In the entries below, begin at the line that has "DE DIFFUSION IMMOBILIERE" and stop after the line that has "margin-left: none ->"; output those lines exactly, leaving out pictures.

RECORDS FOR THE EXERCISE below:

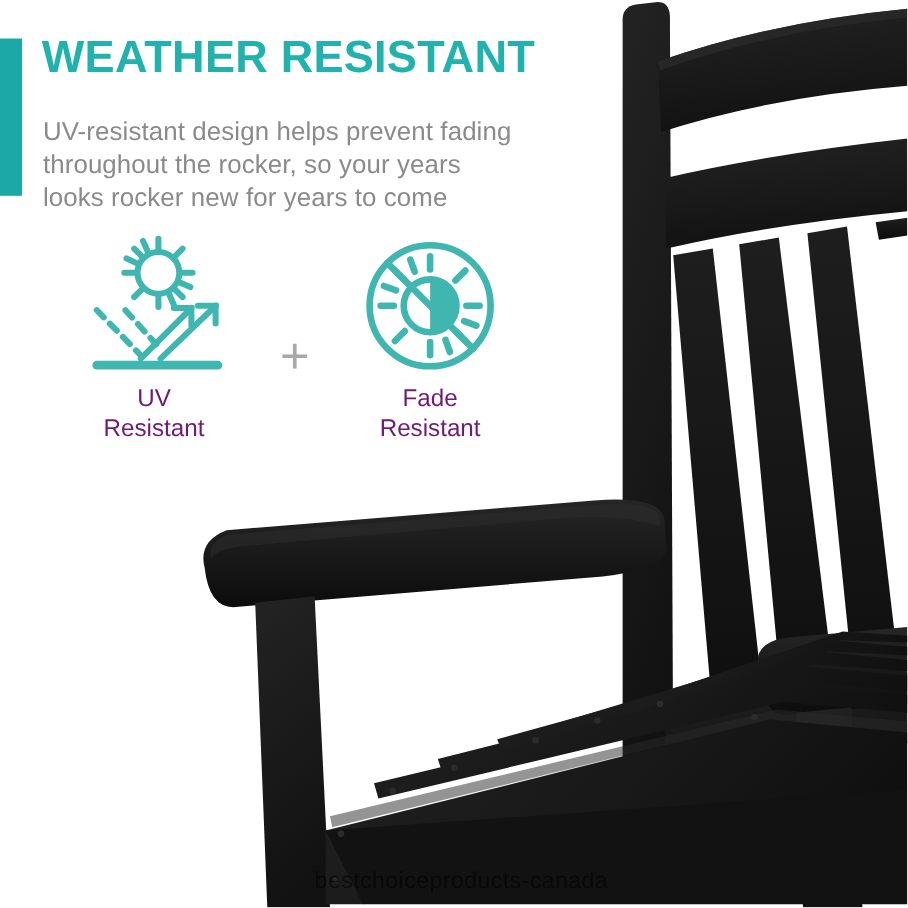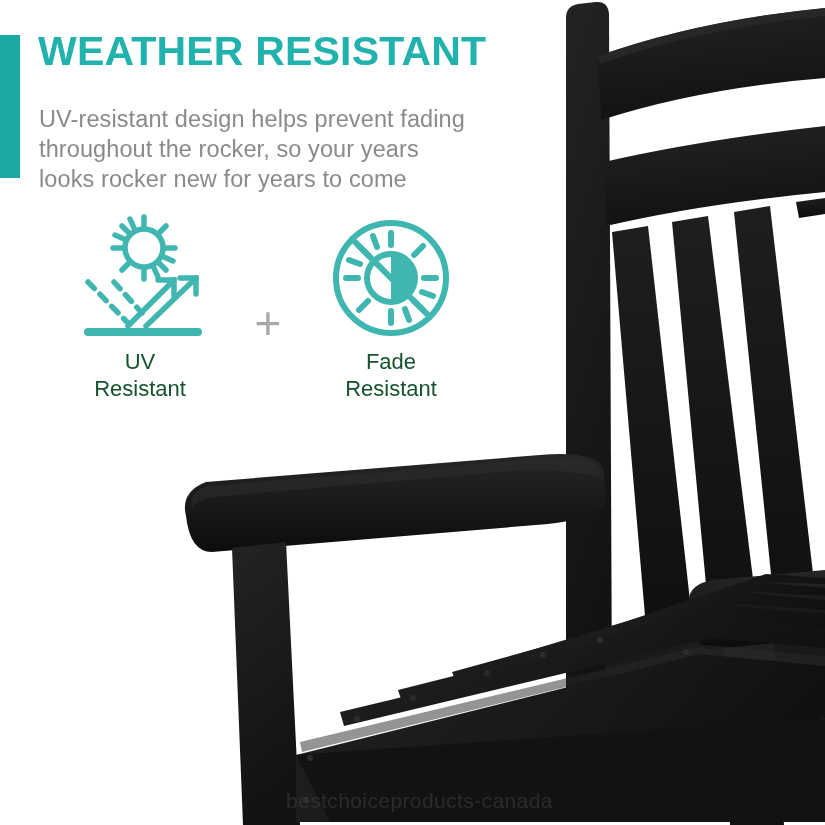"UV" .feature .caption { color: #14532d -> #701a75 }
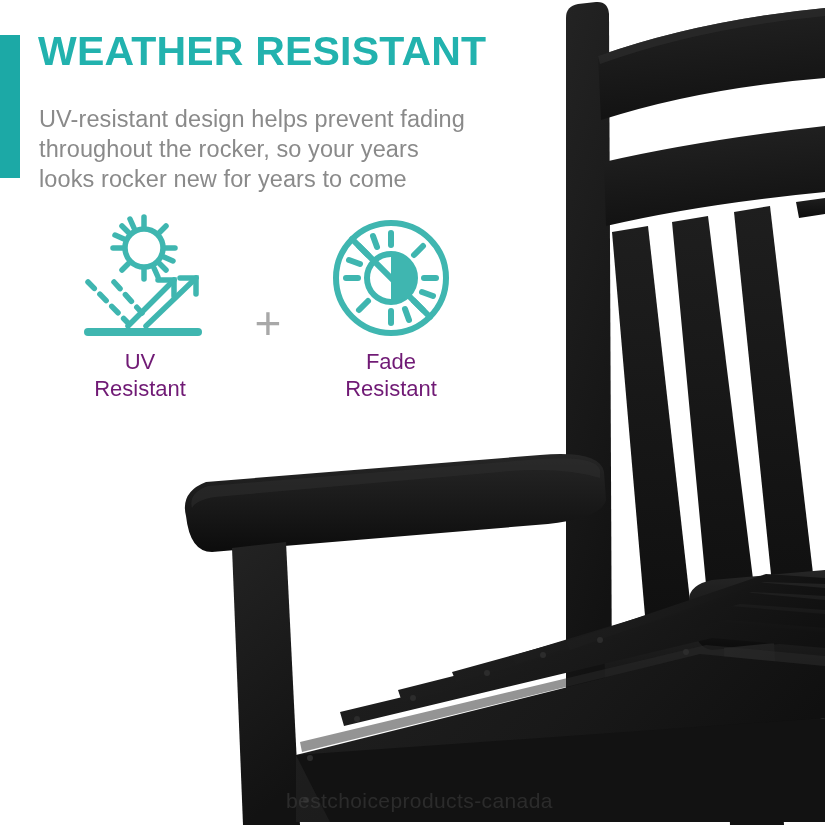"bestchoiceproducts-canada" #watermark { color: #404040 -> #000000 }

End of RECORDS FOR THE EXERCISE.
RECORDS FOR THE EXERCISE below:

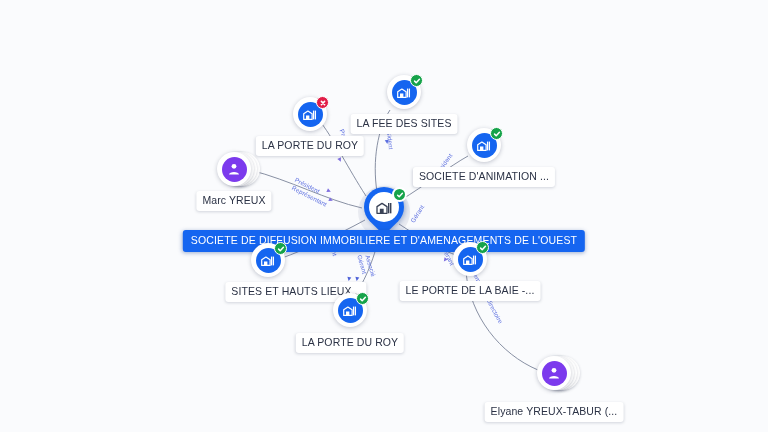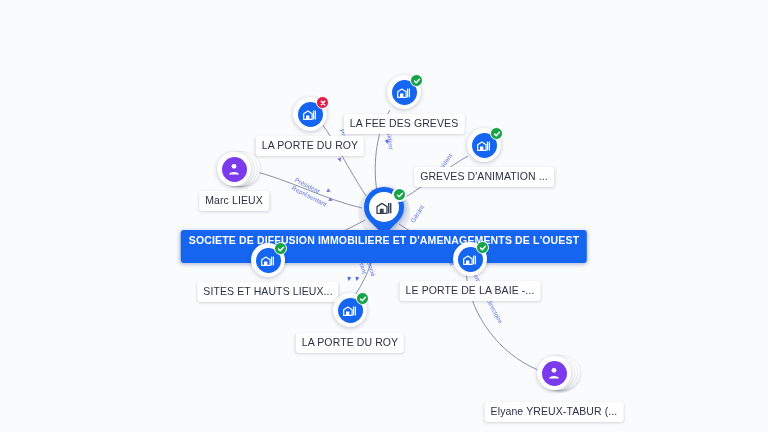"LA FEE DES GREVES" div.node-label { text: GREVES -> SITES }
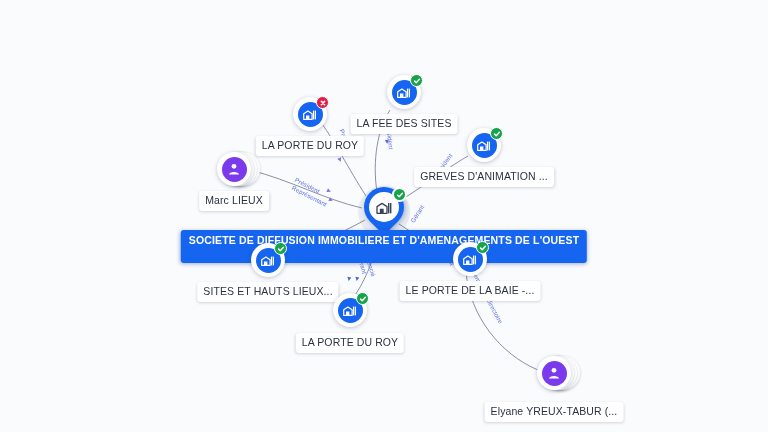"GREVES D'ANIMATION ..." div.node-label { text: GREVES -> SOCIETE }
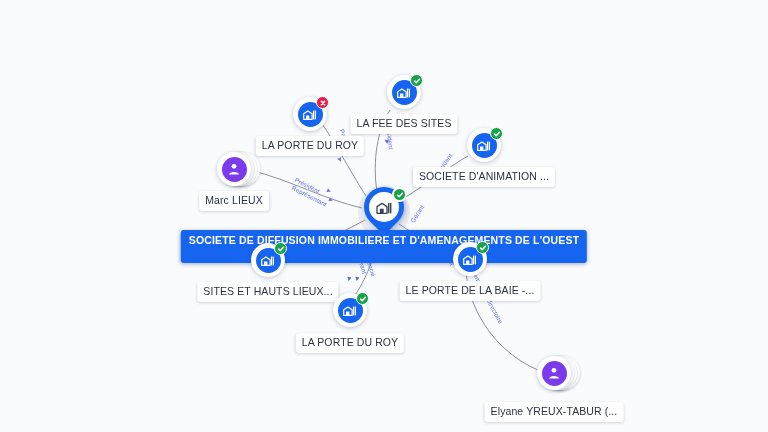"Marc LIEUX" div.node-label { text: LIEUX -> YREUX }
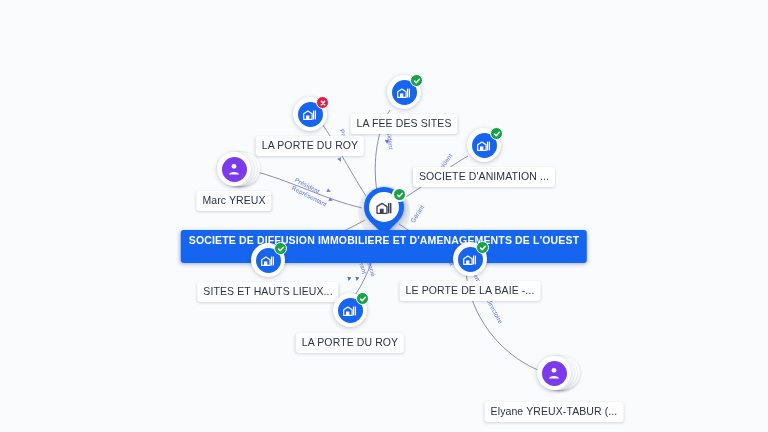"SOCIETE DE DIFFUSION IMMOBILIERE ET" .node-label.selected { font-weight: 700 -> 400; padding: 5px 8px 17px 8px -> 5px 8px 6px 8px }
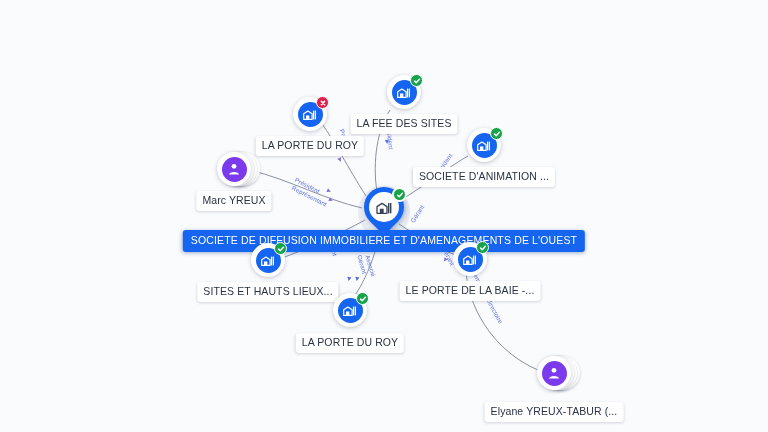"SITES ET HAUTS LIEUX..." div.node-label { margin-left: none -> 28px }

End of RECORDS FOR THE EXERCISE.
RECORDS FOR THE EXERCISE below:

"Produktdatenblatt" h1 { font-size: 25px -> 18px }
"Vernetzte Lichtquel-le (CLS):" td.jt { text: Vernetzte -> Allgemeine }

End of RECORDS FOR THE EXERCISE.

§ OUTPUT FOR THIS TASK:
"SOCIETE DE DIFFUSION IMMOBILIERE ET" .node-label.selected { font-weight: 700 -> 400; padding: 5px 8px 17px 8px -> 5px 8px 6px 8px }
"SITES ET HAUTS LIEUX..." div.node-label { margin-left: none -> 28px }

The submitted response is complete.